First, the outside air flowing into the combustion rod is supplied not only from the side surface but also from the inside of the through hole, increasing the radiant heat of the combustion part, creating a relatively highly sensitive thermal air flow inside the cylindrical body. can be done.

Since a high-temperature thermal airflow is generated in this way, the irradiation airflow D obtained from the irradiation port 12 can be obtained in a stable temperature state for a certain period of time.

Further, as described above, since outside air is supplied to the combustion section on the combustion rod not only from the side surface thereof but also from the inside of the through hole, a complete combustion state is obtained and almost no smoke is generated.

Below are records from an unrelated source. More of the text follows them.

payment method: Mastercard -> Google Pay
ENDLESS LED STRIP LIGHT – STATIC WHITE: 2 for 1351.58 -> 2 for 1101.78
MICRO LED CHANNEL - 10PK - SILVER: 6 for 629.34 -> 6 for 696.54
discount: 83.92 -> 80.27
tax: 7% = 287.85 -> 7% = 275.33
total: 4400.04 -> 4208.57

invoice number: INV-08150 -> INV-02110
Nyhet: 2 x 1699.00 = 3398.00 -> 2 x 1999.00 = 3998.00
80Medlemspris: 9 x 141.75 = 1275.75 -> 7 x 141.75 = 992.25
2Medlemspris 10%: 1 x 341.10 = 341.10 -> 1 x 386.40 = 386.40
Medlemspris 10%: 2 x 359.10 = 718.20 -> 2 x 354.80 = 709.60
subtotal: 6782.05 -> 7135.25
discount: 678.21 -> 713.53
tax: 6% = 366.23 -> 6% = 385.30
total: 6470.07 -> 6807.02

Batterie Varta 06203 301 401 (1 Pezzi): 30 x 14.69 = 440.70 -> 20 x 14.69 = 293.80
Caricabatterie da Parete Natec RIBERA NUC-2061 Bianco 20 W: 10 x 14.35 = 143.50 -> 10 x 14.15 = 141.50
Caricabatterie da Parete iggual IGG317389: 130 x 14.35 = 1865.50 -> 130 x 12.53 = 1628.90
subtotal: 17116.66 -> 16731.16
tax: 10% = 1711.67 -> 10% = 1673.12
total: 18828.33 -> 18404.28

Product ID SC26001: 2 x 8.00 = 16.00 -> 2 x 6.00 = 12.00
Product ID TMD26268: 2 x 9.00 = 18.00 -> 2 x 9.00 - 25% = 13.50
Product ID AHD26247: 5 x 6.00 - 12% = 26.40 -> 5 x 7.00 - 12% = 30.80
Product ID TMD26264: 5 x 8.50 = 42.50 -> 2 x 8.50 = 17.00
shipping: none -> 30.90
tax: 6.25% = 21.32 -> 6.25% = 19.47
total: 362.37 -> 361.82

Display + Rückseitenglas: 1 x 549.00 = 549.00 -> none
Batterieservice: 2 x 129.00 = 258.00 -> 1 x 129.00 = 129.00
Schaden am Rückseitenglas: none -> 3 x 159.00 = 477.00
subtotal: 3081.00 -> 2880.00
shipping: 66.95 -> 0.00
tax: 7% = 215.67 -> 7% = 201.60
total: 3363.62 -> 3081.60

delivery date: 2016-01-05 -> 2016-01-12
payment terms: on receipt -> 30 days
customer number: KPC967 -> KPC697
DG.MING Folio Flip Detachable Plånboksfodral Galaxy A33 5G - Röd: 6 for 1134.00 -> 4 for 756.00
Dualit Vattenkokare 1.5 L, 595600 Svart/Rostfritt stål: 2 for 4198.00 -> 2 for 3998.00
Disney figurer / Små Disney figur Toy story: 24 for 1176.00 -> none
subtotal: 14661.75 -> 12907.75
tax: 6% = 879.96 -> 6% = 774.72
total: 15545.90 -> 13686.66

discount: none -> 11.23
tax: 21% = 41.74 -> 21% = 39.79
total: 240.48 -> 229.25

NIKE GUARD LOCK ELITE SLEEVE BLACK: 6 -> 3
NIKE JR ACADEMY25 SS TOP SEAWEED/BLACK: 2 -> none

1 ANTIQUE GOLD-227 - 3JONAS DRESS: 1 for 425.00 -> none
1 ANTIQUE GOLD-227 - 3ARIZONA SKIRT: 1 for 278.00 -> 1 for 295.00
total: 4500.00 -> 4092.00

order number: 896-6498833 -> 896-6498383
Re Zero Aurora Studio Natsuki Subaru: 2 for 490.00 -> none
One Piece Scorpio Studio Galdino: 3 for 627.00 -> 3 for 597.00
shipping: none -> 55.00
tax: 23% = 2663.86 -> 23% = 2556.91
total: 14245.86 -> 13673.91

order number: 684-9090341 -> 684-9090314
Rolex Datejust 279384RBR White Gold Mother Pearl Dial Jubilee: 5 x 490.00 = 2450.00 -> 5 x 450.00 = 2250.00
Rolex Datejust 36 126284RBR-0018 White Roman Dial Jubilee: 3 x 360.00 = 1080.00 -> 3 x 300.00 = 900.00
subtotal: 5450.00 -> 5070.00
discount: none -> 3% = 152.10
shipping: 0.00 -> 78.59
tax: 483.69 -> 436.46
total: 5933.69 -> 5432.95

Therefore, the method of use can be carried out when the irradiation direction is not only downward, but also upward, left and right, and the thermal airflow is obtained in a stable state.
Therefore, it is ideal for treating hemorrhoids by upward irradiation of the heated air stream.

In addition, the heat supply device according to the present invention as described above,
Since the heat source is a combustion rod made of inexpensive raw materials such as moxa, it can be used economically.

[Brief explanation of the drawing]

Fig. 1...Front partial longitudinal cross-sectional view of the heating device according to the embodiment of the present invention, Fig. 2...Right cross-sectional view of the moving part, right side view, Fig. 3... Partial cross-sectional perspective view of the heating device, Fig. 4.
Fig. 5: A perspective view of the combustion rod and holder, Fig. 5: A vertical cross-sectional front view of the applied example, Fig. 6: A cross-sectional plan view of the applied example, Fig. 7: An explanatory partial vertical cross-section of the applied example. FIG. 8 is a temperature characteristic diagram, and FIG. 9 is an explanatory vertical cross-sectional front view of a conventional example. Explanation of drawing symbols, 10...Blower tube, 11...
Irradiation tube, 12... Irradiation port, 15... Fan, 18
...Support tube, 20...Combustion rod, 21...Through hole,
23... holder, 25... through hole, 30... pore.

Claims (1)

[Scope of Claim for Utility Model Registration] (1) In a cylindrical body having an intake port and an irradiation port serving as an exhaust port, there is a space between the intake port and the irradiation port in the cylindrical body. A blower capable of blowing air in a direction is provided, and a holder is provided at a position on the surface of the inlet port and has a through hole communicating with the outside air in the center along with air holes, and a combustion rod is placed on the holder on its axis. A combustion rod is used as a heat source, and the combustion rod is fixedly supported by the other end so that one end, which is a combustion end, is in a hollow position in the cylindrical body while the through hole is in communication with the through hole. Heat supply device. (2) Utility model registration claim 1, characterized in that the peripheral wall portion on the cylindrical body in the vicinity of forming the irradiation port is formed by an inclined surface that is narrower in the direction toward the irradiation port. A heat supply device using a combustion rod as a heat source as described in 2.